Why do people learn CPR? So they can save a life in an emergency situation. That is the same reason I practice at home with ground work and exposing my horse to new and different things. That way I have the tools to help my horse through a sticky situation and hopefully save me from a wreak.
I don’t just practice these exercises at home but I seek these situation out when I am away from home. I recently travel out of state to camp and ride my horse in the beautiful Big South Fork National Recreational Park in Tennessee. My horse is now in unfamiliar surrounds which heighten his awareness of everything. There is an obstacle course next to a round pen where someone is working there horse with lots of energy. Most people would steer clear right? Nope not me, I saw this as an opportunity to test my horse’s connection with me. Could I get him to work through one of the obstacles while this outside stimulus was happening right next to him. At first he was focus on the energy coming from the round pen and was not focus at all on me or what I was asking of him. I continued to ask him to do exercises that were familiar to him, ones that we had practiced at home. This made him relax and gave him confidence in what I was asking of him so he was able to quite his mind and focus on me. We end up going through the obstacle quietly and calmly as if nothing else was going on.

Teri
Teri

October 27, 2021

Next, you should try Pigs!!!! Now that’s a real rodeo!!!

Leslie
Leslie

October 27, 2021

I’ve had this problem with chickens too. Now I have a mini and chickens and no problems. Lol. Until I run into a llama or a moose! Thanks for this.

Laina
Laina

October 27, 2021

Minis are probably an anomaly to horses. (Maybe there is a lesson there.) As an aside, at a demo I attended, there were a number of horses at liberty in the arena and two minis were introduced. One of the minis looked like a small version of one of the paint horses. The horse spotted the mini and immediately went after it in a very aggressive manner. Luckily, people intervened and it was not hurt. Maybe it was coincidental ,but still interesting that he/she chose his/her mini-me to go for.

Kait DeBoer Ahlin
Kait DeBoer Ahlin

October 27, 2021

Yes!
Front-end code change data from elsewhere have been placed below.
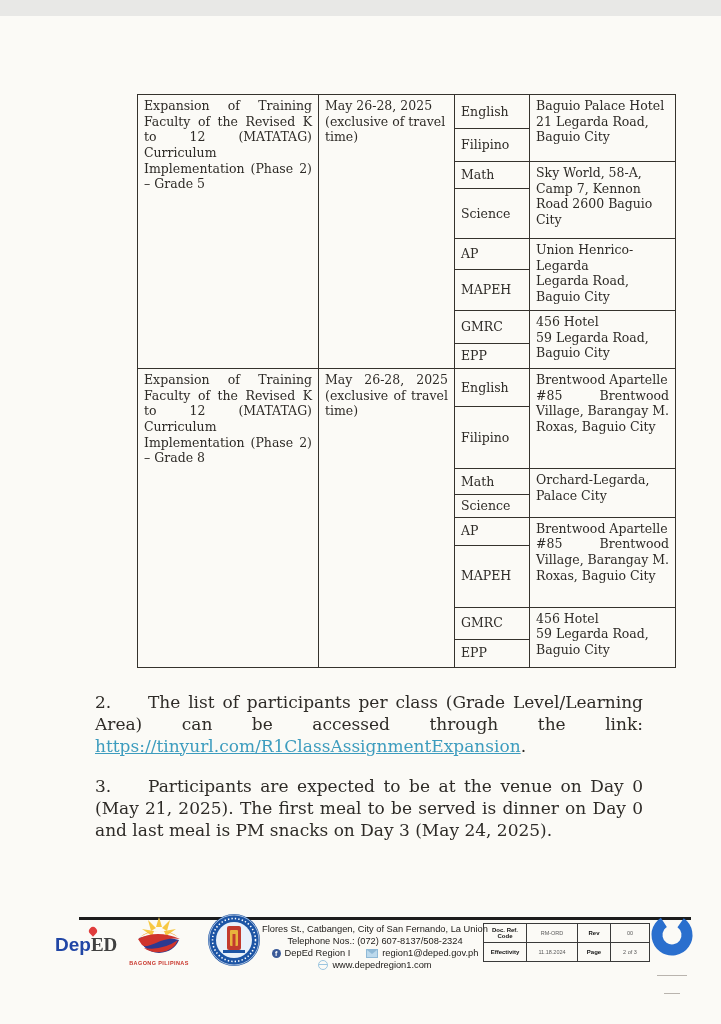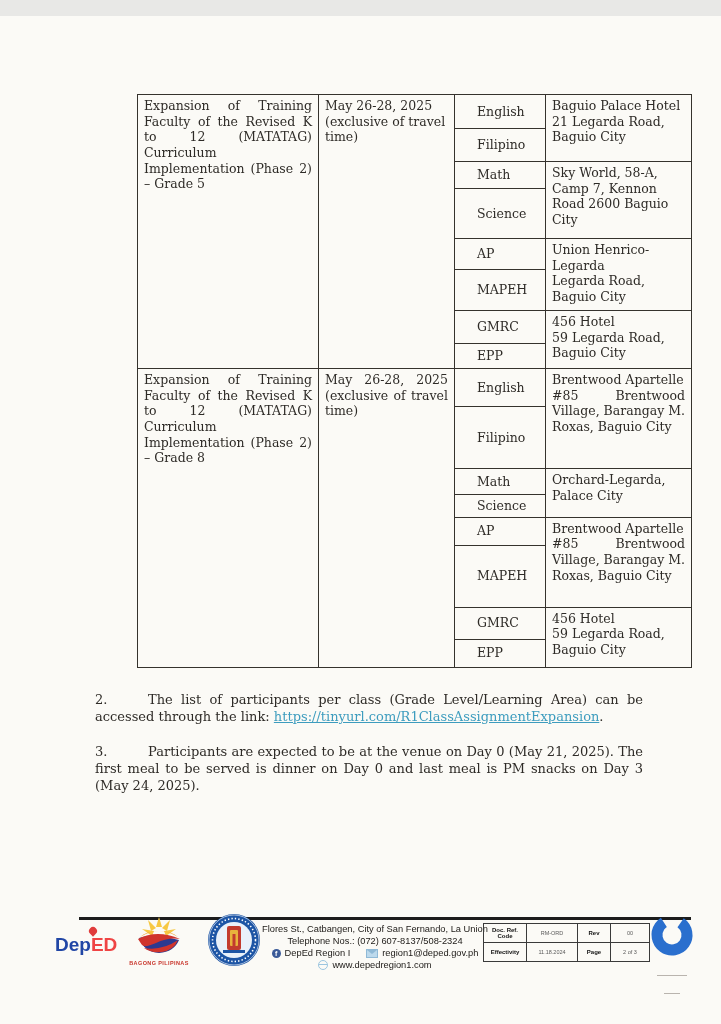"English" td.area { padding-left: 22px -> 6px }
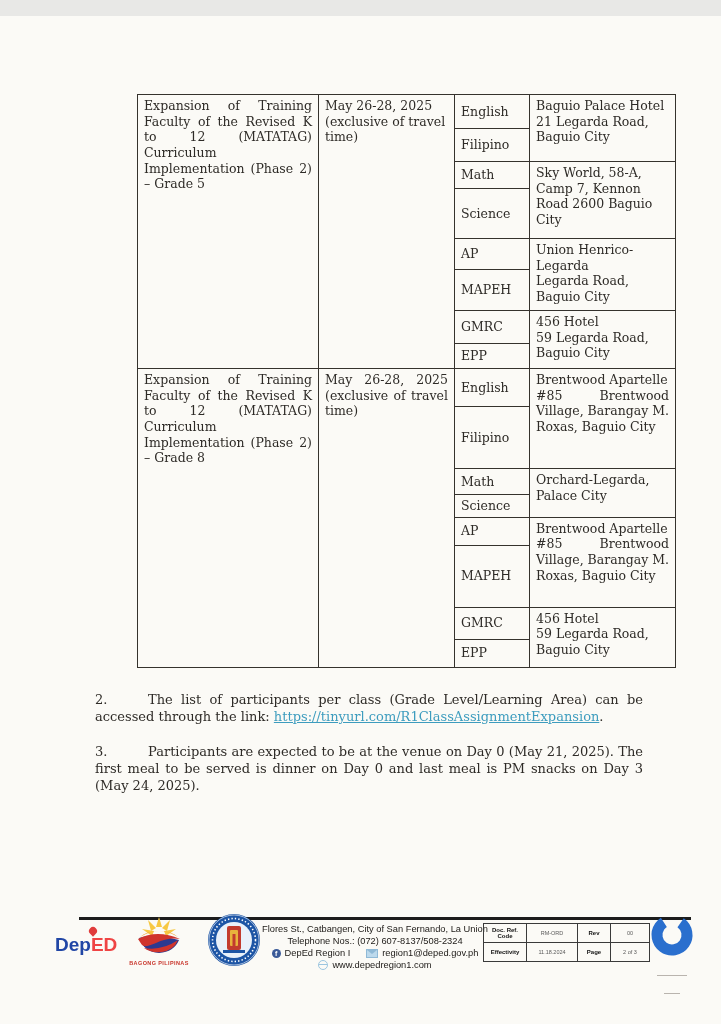"2. The list of participants" .paras { font-size: 13px -> 17px }
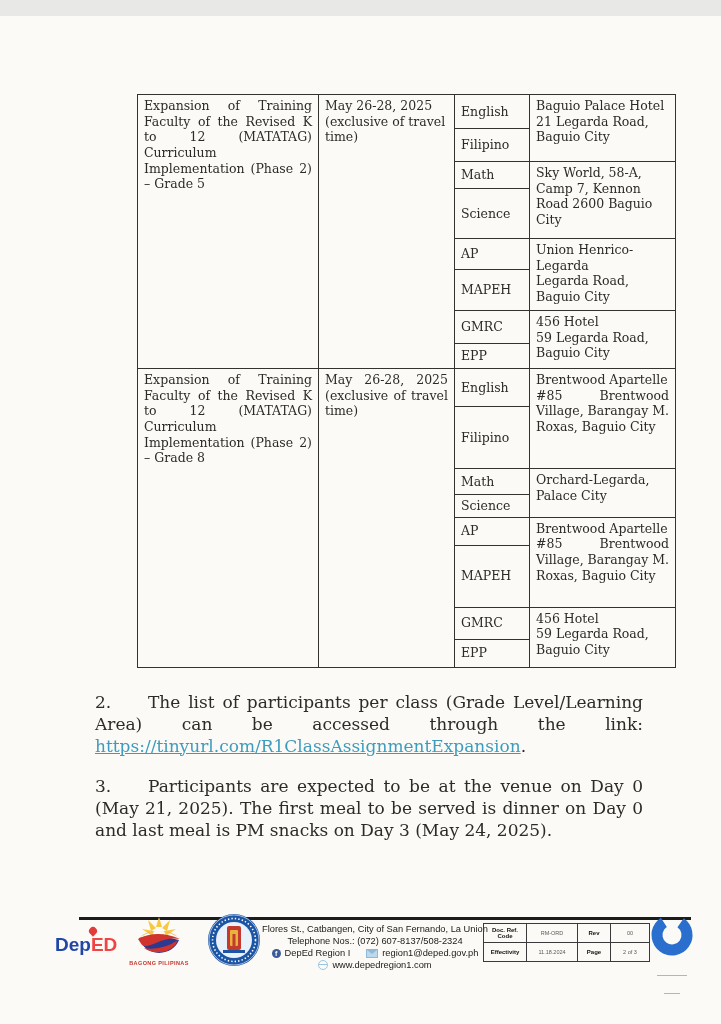"ED" .wordmark .ed { color: #ef4444 -> #404040; font-family: none -> Liberation Serif, serif }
As soon as I read the title I knew exactly what you were talking about. Thankfully last time a mini “monster” came running at my horse I was on the ground, because my horse did indeed lose her mind for a solid 20 minutes:)

Jeannine
Jeannine

October 27, 2021

Very good advice and explanation. “But in those moments we can learn to be confident that all will end well. You can learn that confidence too.” This is the area I struggle in.